J’irais même plus loin : la véritable valeur ajoutée d’un généraliste réside-t-elle uniquement dans la prise en charge d’une banale conjonctivite ? N’est-elle pas plutôt dans sa capacité d’écoute et d’empathie ? dans le dialogue singulier qu’il établit avec ses patients ? dans la connaissance fine de leurs polypathologies ? dans la coordination de leurs parcours de soins ? Autrement dit, un bon médecin doit évidemment continuer à faire des vaccins et à soigner des cystites. Mais il ne devrait pas se sentir menacé parce que d’autres que lui seraient, demain, autorisés à effectuer certaines de ces tâches. Il pourrait même se réjouir d’avoir davantage de temps pour se consacrer à ses missions premières.

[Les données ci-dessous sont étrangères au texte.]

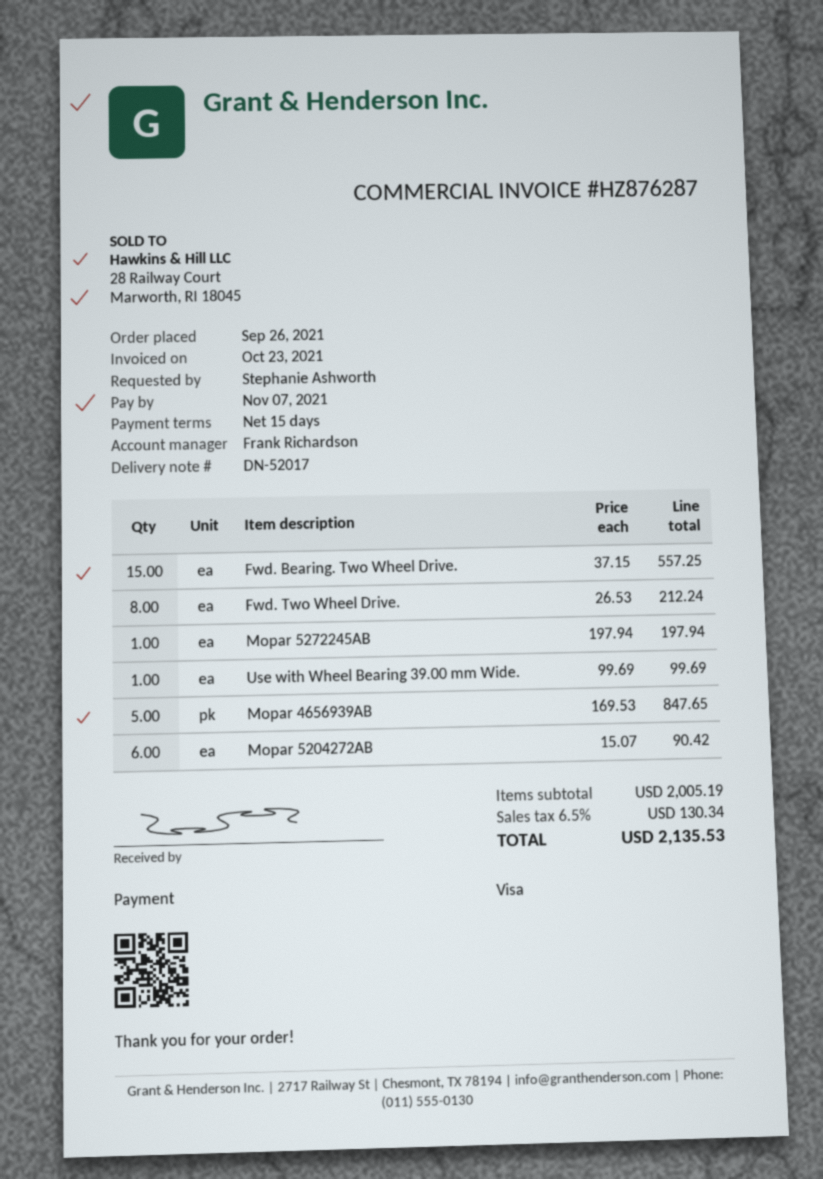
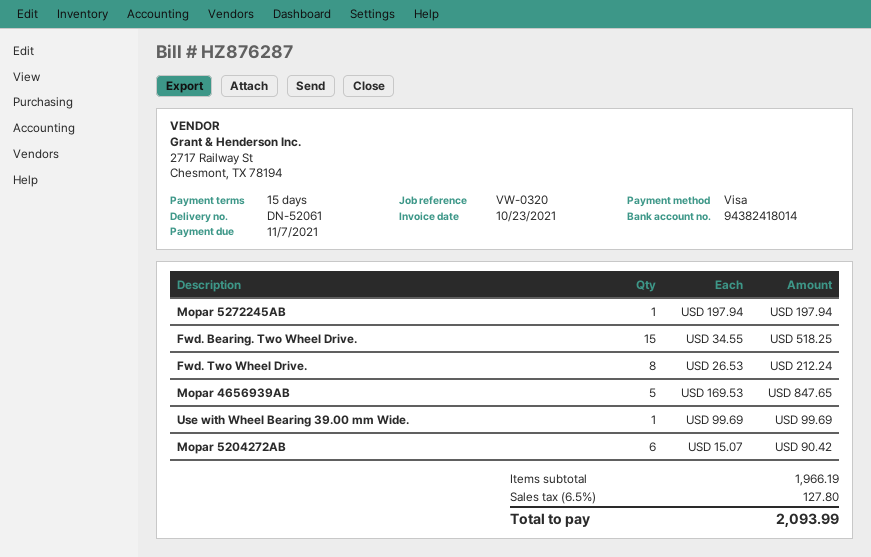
delivery note number: DN-52017 -> DN-52061
Fwd. Bearing. Two Wheel Drive.: 15 x 37.15 = 557.25 -> 15 x 34.55 = 518.25
subtotal: 2005.19 -> 1966.19
tax: 6.5% = 130.34 -> 6.5% = 127.80
total: 2135.53 -> 2093.99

J’en étais là de mes réflexions personnelles, lorsqu’est intervenu le vote cette semaine d’une nouvelle disposition : dès l’année prochaine, des tests de dépistage rapides (TROD) d’angine seront disponibles et remboursés dans les pharmacies. Leur intérêt : déterminer si une angine est d’origine virale ou bactérienne, et limiter la prise d’antibiotiques à la deuxième situation. J’imagine déjà les hurlements de certains syndicats de médecins sur le thème « encore une mesure contre nous, encore une remise en cause de nos compétences, encore une brèche ouverte à la dispensiation par des pharmaciens ».

A ces praticiens, je répondrai ceci : commercialisés en 2002, ces TROD sont gratuits pour les médecins qui en font la demande auprès de l’Assurance Maladie. Sauf qu’en pratique, 40% à peine des généralistes passent effectivement commande. Pourquoi ? Parce que, après avoir passé un coton tige dans la gorge du malade, le médecin doit parfois faire le patienter dans la salle d’attente avant d’avoir le résultat. Pour mémoire, le délai en question était au début de 20 minutes. Depuis, il a été réduit à … six minutes. Pour certains, ce sont encore manifestement six minutes de trop.